*** Task inputs ***

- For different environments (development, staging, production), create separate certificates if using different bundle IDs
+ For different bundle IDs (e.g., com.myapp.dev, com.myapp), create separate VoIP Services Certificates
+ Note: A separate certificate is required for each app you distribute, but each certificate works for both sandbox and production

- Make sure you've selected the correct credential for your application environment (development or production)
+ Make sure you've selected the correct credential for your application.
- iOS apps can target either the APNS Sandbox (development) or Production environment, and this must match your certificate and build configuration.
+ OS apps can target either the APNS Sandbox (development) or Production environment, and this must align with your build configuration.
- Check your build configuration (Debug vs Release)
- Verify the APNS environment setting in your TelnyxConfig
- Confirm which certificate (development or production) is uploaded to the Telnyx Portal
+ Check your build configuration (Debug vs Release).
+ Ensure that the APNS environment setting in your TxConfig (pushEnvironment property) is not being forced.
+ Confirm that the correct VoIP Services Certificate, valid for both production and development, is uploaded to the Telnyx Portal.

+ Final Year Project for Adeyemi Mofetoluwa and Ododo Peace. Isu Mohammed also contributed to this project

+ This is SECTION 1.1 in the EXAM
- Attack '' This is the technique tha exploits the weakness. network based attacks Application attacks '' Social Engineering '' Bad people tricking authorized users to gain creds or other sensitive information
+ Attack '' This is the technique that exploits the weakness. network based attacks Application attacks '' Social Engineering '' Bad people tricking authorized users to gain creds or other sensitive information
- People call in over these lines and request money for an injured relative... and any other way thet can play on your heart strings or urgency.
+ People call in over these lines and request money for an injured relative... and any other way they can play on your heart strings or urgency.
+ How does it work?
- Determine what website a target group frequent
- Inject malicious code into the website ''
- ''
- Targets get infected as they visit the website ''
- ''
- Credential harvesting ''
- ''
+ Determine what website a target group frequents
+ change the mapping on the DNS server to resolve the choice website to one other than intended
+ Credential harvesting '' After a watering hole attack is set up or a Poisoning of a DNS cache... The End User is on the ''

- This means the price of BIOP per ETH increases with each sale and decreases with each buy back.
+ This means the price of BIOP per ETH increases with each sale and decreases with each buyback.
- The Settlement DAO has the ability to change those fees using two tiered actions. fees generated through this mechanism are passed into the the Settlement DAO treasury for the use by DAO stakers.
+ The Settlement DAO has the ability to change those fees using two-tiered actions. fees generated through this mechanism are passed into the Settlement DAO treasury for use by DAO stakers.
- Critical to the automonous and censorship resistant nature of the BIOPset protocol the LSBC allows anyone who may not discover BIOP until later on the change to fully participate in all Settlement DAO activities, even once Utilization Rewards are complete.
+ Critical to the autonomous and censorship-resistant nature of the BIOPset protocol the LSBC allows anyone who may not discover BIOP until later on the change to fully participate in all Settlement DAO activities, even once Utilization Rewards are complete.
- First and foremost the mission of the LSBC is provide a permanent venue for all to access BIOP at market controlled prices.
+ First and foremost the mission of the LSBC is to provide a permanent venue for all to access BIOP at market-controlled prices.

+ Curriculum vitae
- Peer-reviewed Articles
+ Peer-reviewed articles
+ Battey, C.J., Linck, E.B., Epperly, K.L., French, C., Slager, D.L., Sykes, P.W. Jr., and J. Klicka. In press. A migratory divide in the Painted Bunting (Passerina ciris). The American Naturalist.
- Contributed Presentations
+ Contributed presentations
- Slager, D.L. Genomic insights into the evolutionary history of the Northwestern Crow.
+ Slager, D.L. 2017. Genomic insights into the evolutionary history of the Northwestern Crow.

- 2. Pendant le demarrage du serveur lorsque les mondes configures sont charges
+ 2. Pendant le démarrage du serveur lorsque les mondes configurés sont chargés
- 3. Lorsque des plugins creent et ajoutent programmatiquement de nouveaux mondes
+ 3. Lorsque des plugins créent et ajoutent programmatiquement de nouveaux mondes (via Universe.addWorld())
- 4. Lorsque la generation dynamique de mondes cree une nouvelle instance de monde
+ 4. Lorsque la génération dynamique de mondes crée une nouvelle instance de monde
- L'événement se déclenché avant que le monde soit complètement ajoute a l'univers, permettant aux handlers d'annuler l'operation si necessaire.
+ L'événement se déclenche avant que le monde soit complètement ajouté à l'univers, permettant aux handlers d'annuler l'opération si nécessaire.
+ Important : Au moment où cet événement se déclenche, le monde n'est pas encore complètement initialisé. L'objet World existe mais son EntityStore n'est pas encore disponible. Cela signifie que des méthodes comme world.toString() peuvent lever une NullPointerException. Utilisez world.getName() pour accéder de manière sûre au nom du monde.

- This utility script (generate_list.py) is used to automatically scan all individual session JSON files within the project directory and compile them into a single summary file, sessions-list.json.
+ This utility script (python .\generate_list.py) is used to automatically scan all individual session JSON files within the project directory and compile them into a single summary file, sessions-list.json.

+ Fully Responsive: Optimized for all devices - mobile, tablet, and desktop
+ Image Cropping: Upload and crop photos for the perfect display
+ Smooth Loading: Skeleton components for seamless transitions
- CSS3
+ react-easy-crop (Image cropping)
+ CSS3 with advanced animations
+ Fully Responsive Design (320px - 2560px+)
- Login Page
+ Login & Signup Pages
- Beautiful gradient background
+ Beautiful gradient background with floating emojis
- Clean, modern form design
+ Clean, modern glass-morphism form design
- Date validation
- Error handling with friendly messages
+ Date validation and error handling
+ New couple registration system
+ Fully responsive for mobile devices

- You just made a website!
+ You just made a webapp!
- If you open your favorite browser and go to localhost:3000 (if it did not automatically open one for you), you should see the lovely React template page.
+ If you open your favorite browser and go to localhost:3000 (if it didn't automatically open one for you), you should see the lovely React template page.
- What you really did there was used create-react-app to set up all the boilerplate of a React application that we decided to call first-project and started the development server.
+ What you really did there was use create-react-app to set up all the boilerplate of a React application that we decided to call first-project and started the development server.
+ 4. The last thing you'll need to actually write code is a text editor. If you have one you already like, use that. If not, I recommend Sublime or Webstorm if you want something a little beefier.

***

§ **Goal of the exercise**
Give back the records above exactly, limited to the lines between the one holding "- Check your" and the one holding "in the EXAM", inclusive.

§ **Response box**
- Check your build configuration (Debug vs Release)
- Verify the APNS environment setting in your TelnyxConfig
- Confirm which certificate (development or production) is uploaded to the Telnyx Portal
+ Check your build configuration (Debug vs Release).
+ Ensure that the APNS environment setting in your TxConfig (pushEnvironment property) is not being forced.
+ Confirm that the correct VoIP Services Certificate, valid for both production and development, is uploaded to the Telnyx Portal.

+ Final Year Project for Adeyemi Mofetoluwa and Ododo Peace. Isu Mohammed also contributed to this project

+ This is SECTION 1.1 in the EXAM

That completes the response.